The US dollar fell on Wednesday, while the Euro, Yen, and other currencies rallied, following reports that US President Donald Trump is willing to end the military campaign against Iran.
Geopolitical Triggers and Market Reaction
The currency markets reacted sharply to reports of potential de-escalation in the US-Israel-Iran conflict. The dollar slipped on Tuesday, although it remains supported by safe-haven demand due to lingering uncertainty regarding the conflict's duration and potential expansion.
- Trump's Stance: The Wall Street Journal reported that President Trump stated he is willing to end the military campaign against Iran, even if the Strait of Hormuz remains largely closed. He suggested leaving the complex operation of reopening the strait for a later date.
- Regional Tensions: Despite de-escalation talks, regional tensions remain high. On Tuesday, Tehran attacked and set ablaze a fully loaded oil tanker off the coast of Dubai.
Expert Analysis and Safe-Haven Demand
Financial strategists noted that while the dollar is currently overvalued, its support remains strong as long as global war concerns weigh heavily on risk appetite. The primary driver maintaining dollar support is the fear of the conflict broadening or escalating.
- Market Concern: Experts point to the market's concern that the conflict may persist longer or expand, leading to significant and long-lasting aftershocks.
- US Advantage: The US dollar has benefited from a safe-haven bid since the conflict began in late February. Furthermore, the United States is considered relatively well-positioned to handle oil disruptions compared to its peers, given its status as a net energy exporter.
Currency Performance and Outlook
Trading activity was also influenced by investors repositioning for month- and quarter-end. The performance metrics for major currencies showed varied trends:
- US Dollar Index: The index was down 0.56% at 100.00. It is projected for a 2.5% monthly gain (best since July) and a 1.85% return for the first quarter.

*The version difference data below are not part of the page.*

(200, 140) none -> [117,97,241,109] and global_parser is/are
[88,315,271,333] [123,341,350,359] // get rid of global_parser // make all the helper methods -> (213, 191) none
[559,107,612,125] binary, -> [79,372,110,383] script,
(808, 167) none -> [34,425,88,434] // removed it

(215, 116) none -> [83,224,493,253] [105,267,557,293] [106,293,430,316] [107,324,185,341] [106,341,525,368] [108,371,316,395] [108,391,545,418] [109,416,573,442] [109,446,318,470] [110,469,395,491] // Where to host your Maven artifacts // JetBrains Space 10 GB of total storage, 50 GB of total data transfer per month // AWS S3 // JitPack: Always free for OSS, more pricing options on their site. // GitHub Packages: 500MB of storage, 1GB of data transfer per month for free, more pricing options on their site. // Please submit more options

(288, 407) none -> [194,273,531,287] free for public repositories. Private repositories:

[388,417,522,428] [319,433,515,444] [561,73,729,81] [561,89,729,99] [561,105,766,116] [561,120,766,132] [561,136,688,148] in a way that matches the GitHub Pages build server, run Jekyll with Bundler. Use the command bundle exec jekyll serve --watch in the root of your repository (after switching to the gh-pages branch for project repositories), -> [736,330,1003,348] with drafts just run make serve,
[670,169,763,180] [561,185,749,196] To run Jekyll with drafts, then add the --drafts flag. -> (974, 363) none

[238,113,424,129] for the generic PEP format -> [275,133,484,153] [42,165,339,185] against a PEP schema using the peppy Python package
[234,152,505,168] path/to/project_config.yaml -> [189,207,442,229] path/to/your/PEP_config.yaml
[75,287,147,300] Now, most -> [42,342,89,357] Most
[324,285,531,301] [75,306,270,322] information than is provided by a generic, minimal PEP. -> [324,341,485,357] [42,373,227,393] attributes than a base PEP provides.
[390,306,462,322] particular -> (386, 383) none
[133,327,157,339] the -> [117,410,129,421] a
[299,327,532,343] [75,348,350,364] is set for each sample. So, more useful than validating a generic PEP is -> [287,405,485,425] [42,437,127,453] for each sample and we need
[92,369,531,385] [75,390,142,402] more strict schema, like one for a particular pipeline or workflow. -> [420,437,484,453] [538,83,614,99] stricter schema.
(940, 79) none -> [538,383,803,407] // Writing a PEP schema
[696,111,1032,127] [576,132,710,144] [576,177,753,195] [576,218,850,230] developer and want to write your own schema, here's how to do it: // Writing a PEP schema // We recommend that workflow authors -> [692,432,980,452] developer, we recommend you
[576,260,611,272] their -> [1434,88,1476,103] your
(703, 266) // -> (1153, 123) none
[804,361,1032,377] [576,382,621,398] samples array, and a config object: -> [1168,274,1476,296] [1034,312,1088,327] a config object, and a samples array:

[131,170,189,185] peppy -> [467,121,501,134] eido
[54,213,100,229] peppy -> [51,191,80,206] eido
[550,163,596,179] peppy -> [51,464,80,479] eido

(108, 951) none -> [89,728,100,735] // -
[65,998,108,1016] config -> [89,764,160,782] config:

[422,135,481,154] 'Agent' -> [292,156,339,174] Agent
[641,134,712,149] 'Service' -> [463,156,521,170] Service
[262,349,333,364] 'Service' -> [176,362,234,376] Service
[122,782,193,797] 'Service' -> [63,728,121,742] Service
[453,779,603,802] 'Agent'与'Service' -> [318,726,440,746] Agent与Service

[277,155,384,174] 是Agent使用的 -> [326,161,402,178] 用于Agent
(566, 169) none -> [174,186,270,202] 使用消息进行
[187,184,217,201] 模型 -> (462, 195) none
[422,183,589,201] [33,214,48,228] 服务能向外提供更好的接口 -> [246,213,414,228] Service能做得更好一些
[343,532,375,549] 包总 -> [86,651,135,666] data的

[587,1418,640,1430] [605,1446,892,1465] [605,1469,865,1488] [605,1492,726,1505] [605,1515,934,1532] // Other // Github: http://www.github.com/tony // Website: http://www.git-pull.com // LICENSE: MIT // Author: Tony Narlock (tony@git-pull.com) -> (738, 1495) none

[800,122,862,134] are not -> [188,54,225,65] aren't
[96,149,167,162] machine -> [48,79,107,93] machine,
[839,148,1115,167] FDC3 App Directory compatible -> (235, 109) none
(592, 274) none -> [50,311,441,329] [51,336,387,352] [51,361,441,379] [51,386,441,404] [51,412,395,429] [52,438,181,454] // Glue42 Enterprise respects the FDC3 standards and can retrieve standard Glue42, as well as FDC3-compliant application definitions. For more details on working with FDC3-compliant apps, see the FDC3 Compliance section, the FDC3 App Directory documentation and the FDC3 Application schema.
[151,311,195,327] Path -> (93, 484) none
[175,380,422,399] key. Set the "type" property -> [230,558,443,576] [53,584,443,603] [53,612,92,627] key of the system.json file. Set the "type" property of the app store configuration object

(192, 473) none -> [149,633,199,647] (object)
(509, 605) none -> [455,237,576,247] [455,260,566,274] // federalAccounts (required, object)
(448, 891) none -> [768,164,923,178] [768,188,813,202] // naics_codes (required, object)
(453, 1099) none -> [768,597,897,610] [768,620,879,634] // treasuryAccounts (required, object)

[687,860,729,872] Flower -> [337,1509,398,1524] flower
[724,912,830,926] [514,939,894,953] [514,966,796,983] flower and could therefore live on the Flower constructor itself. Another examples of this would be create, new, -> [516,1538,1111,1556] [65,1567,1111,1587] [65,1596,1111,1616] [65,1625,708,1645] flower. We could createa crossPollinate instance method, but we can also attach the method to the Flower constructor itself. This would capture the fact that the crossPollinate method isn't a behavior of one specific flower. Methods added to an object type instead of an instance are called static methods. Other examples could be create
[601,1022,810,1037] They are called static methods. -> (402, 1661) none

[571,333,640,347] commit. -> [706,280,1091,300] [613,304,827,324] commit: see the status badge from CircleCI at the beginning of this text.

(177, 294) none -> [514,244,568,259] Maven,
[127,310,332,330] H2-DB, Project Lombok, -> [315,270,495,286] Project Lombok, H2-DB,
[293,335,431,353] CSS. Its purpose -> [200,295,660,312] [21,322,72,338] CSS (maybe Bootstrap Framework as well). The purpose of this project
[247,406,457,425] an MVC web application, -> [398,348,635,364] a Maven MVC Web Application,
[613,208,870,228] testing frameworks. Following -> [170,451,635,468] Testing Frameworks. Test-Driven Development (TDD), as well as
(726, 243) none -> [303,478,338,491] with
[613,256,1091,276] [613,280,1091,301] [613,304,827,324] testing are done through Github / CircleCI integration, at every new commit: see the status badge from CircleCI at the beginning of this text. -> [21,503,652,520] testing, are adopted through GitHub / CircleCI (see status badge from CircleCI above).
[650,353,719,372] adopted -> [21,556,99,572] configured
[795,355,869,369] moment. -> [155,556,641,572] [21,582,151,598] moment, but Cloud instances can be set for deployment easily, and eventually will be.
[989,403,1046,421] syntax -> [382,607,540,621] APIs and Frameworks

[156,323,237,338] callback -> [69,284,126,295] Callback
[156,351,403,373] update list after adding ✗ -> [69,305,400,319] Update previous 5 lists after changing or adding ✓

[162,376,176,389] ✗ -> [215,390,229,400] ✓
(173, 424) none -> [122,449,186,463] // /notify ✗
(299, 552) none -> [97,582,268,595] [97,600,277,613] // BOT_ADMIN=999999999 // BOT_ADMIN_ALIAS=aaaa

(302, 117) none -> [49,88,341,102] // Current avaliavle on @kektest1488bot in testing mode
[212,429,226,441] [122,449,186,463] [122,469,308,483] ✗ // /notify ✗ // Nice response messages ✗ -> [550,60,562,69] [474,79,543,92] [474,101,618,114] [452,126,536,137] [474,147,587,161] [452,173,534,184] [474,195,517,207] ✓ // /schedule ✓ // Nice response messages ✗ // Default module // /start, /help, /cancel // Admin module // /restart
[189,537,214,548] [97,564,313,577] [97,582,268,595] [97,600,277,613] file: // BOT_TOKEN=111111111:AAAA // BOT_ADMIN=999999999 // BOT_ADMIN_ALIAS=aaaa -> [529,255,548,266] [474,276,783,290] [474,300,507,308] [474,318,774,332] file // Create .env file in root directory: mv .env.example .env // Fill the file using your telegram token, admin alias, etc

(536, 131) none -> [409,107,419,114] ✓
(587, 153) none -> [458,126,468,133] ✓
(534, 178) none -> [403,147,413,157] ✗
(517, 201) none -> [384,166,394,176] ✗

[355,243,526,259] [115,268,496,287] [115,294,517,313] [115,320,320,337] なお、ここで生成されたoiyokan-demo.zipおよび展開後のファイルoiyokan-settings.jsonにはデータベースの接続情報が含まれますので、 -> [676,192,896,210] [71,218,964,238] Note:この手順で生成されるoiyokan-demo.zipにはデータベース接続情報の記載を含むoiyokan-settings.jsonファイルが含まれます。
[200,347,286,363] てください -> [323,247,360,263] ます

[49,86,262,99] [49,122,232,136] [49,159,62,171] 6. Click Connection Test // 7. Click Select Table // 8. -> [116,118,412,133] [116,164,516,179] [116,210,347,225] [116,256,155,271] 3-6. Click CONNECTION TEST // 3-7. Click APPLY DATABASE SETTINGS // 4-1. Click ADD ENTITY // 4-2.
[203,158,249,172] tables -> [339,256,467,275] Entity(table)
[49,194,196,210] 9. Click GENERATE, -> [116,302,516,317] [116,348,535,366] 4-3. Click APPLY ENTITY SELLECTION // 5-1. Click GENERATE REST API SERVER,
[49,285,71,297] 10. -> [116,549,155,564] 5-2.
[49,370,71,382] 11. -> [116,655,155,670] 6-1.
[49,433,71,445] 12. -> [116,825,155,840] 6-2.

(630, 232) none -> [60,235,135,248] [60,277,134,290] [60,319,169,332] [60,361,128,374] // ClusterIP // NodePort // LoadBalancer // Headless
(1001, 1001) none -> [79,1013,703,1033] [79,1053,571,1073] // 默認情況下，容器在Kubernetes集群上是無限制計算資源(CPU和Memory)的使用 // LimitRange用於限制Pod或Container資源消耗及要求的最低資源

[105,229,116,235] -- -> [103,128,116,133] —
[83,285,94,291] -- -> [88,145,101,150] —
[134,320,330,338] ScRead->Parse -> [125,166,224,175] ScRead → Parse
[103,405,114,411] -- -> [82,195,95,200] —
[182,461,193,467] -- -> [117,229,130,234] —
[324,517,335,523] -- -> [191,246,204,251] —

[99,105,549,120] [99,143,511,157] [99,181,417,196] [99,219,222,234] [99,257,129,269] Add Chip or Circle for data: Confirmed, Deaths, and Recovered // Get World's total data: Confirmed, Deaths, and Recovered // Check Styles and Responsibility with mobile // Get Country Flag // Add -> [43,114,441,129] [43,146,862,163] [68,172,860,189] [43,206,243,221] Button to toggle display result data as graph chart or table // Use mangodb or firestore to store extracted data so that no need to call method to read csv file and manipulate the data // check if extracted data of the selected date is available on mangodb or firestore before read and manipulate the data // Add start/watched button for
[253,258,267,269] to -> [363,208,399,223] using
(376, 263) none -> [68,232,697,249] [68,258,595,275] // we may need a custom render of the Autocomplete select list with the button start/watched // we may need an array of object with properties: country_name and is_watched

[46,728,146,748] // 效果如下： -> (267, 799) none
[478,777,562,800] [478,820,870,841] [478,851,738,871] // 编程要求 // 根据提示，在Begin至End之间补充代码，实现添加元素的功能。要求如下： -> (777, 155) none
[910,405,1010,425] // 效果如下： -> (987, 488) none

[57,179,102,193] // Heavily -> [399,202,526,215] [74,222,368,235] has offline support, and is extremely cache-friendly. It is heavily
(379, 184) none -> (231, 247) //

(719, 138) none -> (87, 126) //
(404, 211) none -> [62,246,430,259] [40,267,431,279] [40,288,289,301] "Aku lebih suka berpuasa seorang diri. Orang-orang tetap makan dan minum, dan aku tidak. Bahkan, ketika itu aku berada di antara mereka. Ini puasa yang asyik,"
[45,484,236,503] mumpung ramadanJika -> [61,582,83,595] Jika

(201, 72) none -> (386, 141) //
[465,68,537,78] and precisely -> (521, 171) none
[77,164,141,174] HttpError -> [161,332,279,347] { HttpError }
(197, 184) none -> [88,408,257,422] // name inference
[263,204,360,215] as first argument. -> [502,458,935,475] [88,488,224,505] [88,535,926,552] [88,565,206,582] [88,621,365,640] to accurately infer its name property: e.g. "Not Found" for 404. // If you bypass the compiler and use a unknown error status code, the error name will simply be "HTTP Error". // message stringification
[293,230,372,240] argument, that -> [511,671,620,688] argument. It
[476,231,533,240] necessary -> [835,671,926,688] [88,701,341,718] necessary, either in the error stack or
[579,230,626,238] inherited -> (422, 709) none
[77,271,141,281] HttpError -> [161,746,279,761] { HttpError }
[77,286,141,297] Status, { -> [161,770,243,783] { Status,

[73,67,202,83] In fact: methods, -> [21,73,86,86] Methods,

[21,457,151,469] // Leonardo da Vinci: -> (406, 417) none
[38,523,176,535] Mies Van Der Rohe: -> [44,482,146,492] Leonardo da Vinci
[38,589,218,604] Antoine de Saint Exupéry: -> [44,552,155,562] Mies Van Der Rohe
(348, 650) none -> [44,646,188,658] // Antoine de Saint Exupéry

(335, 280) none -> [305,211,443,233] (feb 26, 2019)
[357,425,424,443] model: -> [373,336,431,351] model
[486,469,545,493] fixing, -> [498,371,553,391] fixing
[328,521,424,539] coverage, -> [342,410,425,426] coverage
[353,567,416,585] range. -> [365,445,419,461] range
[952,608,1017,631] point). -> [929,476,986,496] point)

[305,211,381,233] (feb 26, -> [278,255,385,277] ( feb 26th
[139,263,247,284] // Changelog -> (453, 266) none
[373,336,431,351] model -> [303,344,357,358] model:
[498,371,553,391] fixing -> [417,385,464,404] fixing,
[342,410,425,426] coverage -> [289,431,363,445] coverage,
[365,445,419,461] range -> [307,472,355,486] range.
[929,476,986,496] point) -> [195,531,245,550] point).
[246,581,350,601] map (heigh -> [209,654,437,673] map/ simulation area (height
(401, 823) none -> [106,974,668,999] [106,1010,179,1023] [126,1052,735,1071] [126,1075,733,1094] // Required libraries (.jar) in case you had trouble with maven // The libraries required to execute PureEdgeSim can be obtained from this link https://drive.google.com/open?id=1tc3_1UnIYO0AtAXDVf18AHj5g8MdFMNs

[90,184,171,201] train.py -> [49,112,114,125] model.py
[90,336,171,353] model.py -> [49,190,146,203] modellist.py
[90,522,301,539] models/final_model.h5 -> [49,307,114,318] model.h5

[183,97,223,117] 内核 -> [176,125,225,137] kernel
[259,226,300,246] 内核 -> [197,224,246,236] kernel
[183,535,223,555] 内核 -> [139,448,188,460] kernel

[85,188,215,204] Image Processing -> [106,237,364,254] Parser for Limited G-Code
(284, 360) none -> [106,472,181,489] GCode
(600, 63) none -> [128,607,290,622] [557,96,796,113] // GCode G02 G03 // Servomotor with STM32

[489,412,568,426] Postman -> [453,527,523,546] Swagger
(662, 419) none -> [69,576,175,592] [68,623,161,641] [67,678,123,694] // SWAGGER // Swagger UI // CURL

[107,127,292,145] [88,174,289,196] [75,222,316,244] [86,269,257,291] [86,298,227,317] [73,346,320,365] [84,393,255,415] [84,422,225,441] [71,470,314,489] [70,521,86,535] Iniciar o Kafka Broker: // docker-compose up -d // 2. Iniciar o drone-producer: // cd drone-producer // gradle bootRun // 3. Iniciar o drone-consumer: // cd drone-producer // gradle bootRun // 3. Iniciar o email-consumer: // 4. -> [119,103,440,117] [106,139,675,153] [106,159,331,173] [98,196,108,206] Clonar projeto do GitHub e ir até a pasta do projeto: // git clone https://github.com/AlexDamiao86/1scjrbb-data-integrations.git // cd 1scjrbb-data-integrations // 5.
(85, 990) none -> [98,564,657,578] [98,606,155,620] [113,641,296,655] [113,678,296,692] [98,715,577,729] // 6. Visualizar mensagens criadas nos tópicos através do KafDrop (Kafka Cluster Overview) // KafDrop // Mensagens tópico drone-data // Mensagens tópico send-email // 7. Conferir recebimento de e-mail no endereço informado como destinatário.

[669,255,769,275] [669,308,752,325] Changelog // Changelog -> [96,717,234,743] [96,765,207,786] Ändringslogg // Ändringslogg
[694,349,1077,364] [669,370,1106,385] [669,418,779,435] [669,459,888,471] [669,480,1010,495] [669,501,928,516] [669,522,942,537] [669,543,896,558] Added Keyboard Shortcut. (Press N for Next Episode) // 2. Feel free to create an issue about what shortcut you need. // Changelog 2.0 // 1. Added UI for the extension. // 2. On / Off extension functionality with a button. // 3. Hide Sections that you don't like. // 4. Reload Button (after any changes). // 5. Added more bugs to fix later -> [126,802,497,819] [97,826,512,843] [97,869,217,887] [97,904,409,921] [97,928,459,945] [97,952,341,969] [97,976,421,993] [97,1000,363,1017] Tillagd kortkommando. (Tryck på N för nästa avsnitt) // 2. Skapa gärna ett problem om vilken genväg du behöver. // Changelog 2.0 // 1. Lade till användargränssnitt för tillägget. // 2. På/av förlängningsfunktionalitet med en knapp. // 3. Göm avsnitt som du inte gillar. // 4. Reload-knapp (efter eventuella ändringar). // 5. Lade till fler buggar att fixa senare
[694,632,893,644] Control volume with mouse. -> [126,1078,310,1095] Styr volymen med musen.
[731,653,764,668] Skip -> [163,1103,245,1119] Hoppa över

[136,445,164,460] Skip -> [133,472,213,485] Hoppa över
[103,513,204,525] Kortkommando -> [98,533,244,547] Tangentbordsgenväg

- Euro: The Euro gained 0.59% to $1.1532, but faces a 2.5% monthly decline (worst since July) and a 1.9% quarterly loss.
- British Pound: The pound strengthened 0.56% to $1.326, but is on track for a 1.75% monthly loss and a 1.65% quarterly drop.
- Japanese Yen: The Yen strengthened 0.37% against the dollar to 159.1 per dollar. The dollar is expected to gain 2% monthly against the Yen and 1.6% quarterly.
Japanese officials, including Finance Minister Satsuki Katayama, reiterated Tokyo's readiness to intervene in the currency to stabilize it, labeling recent declines as speculative.